Falar de inclusão - digital ou social - para essas pessoas especiais não é fácil, pois em geral elas têm em sua história todo um passado de exclusão. Em São Paulo é a calçada que não é adequada, a vaga reservada no estacionamento que não é respeitada, a escola que não tem profissionais treinados e estabelecimentos que não têm rampas ou elevadores especiais para cadeirantes.
A advogada Thays Martinez, de 34 anos, cega desde os 4, já sentiu na pele a falta de preparo da cidade para apoiar pessoas com deficiência. Em 2000, Thays foi barrada em uma estação de metrô paulistana, que não permitiu a entrada de seu cão-guia, o labrador Boris. Ela moveu um processo contra a Companhia do Metropolitano de São Paulo, que resultou na criação de uma lei que garante a livre circulação de cães-guia em lugares públicos.'Eles (Boris e seu notebook) são meus companheiros inseparáveis. Com o laptop leio jornais, revistas, livros eletrônicos, converso pelo MSN e até estudo espanhol', sorri. Ela realiza atividades corriqueiras graças a um leitor de tela - software de voz que traduz comandos e o que está exibido na tela do PC em palavras.
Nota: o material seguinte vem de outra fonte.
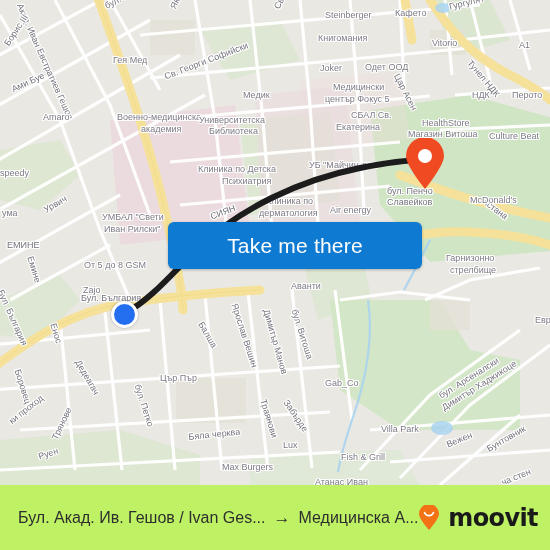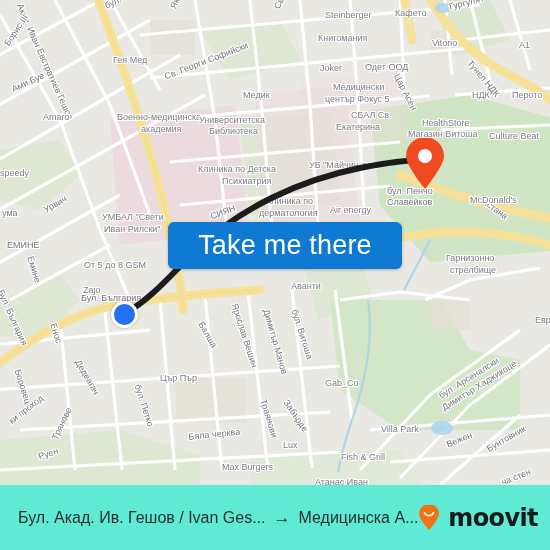"Take me there" #cta { font-size: 27px -> 21px; width: 234px -> 254px }
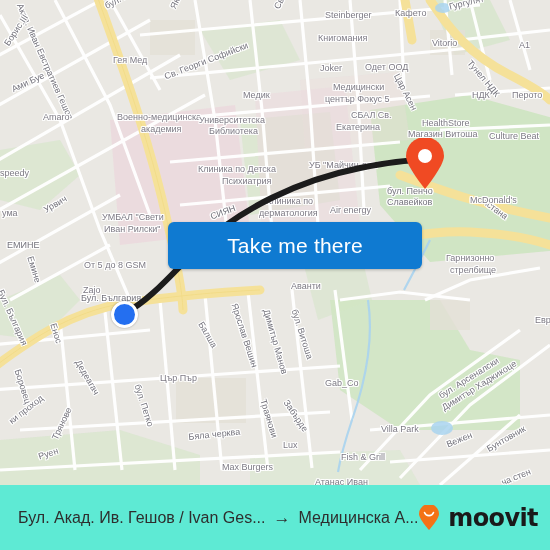"Бул. Акад. Ив. Гешов /" #footer { background: #5eead4 -> #bef264 }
Aos poucos, a cidade de São Paulo - que já levou duas cutucadas neste texto - coloca em pauta projetos que levam a uma maior inclusão social. Há cerca de dois anos a Secretaria Municipal da Pessoa com Deficiência e Mobilidade Reduzida desenvolveu um software que mapeou as principais rotas de mobilidade da capital: ambientes muito movimentados e com grande concentração de serviços públicos.

O programa identificou os principais problemas das regiões analisadas. A Avenida Paulista, por exemplo, recentemente teve sua calçada reformada com piso tátil para deficientes visuais. Também circulam pelo local ônibus de piso baixo, indicados para cadeirantes.
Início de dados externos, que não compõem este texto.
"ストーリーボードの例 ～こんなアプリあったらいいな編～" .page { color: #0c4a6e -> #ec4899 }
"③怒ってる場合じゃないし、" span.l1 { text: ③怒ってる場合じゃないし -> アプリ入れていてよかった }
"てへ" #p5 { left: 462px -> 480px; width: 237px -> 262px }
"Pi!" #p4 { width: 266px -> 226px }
Segundo Renato Corrêa Baena, secretário da Pessoa com Deficiência e Mobilidade Reduzida, 160 telecentros da capital receberam mais de 200 títulos de áudiolivros e softwares leitores de tela. A unidade do Parque da Juventude tem uma sala especial para surdos.
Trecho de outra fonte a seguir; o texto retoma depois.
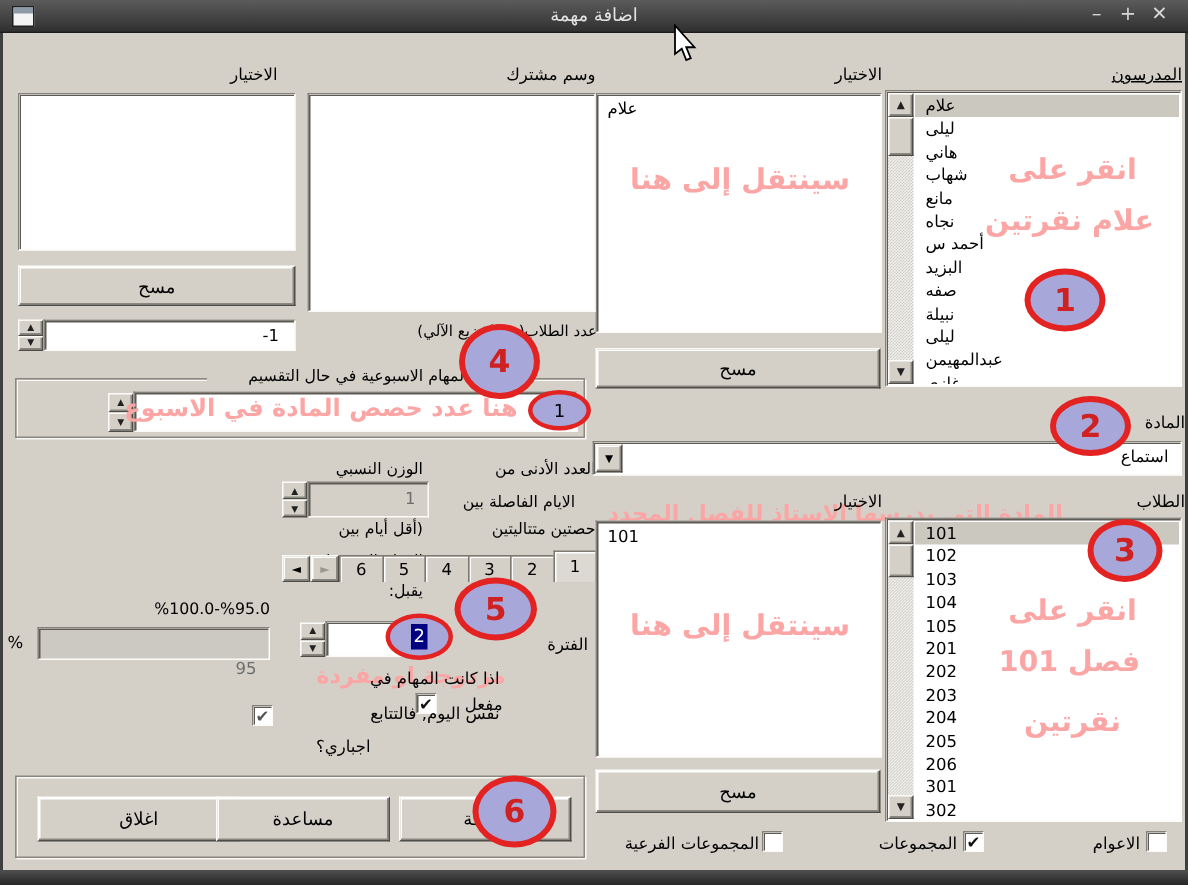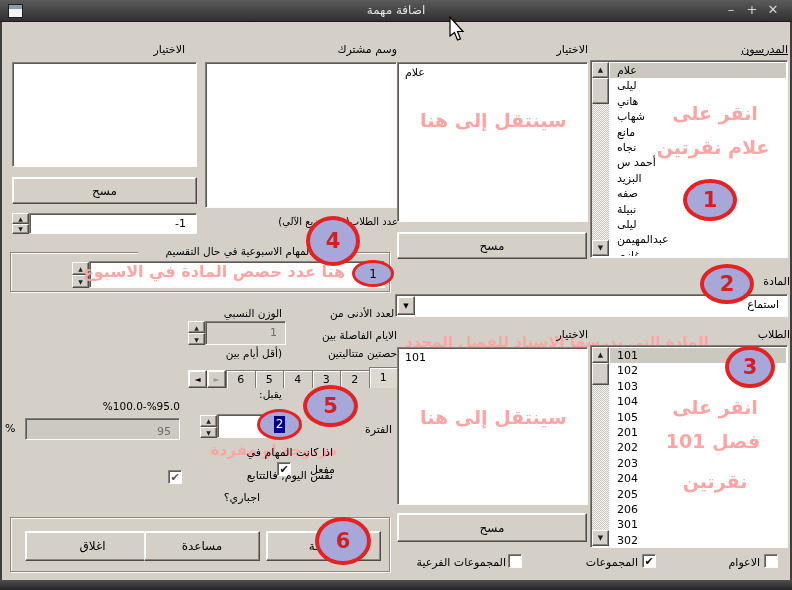"الايام الفاصلة بين" div.lbl { text-align: right -> center }
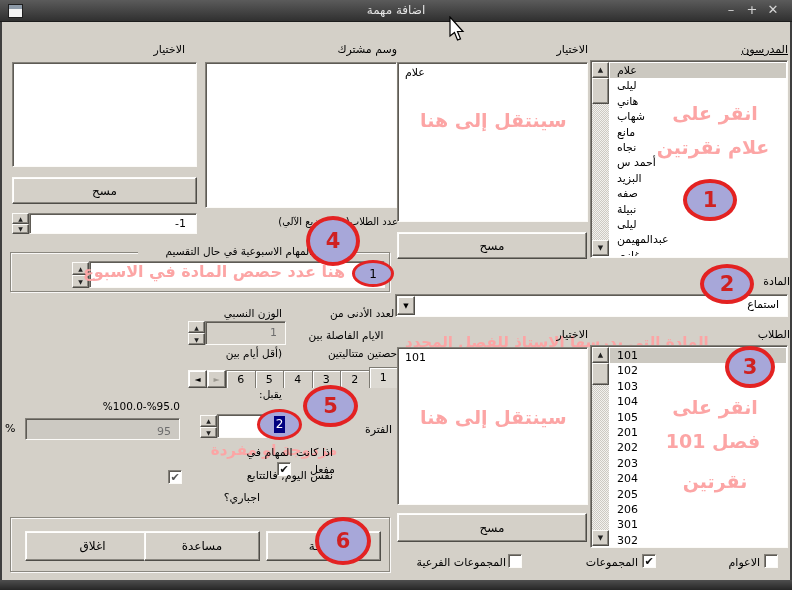"95" div.sunken { padding: 6px 8px 0 0 -> 20px 8px 0 0 }
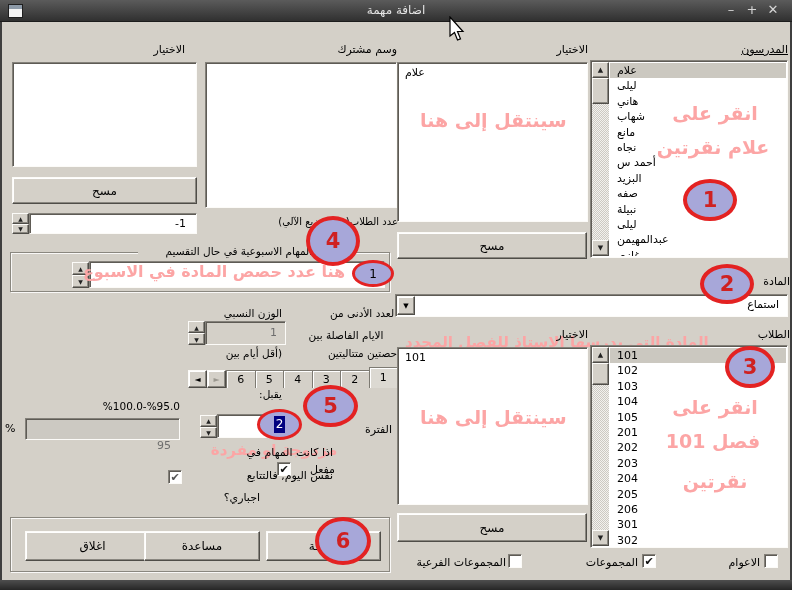"اجباري؟" div.lbl { left: 200px -> 187px }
São boas notícias, mas ainda há muita coisa a ser feita. Um dos maiores problemas é o alto custo de equipamentos e soluções tecnológicas importantes aos deficientes. Só a cadeira hi-tech de Pelegrino custou cerca de US$ 30 mil. O software que Marco Antonio de Queiroz tem em seu celular custa R$ 730.

Tudo 'culpa' da tecnologia de ponta, mas há opções gratuitas como o programa MouseCamera, que Pellegrini utiliza para escrever textos.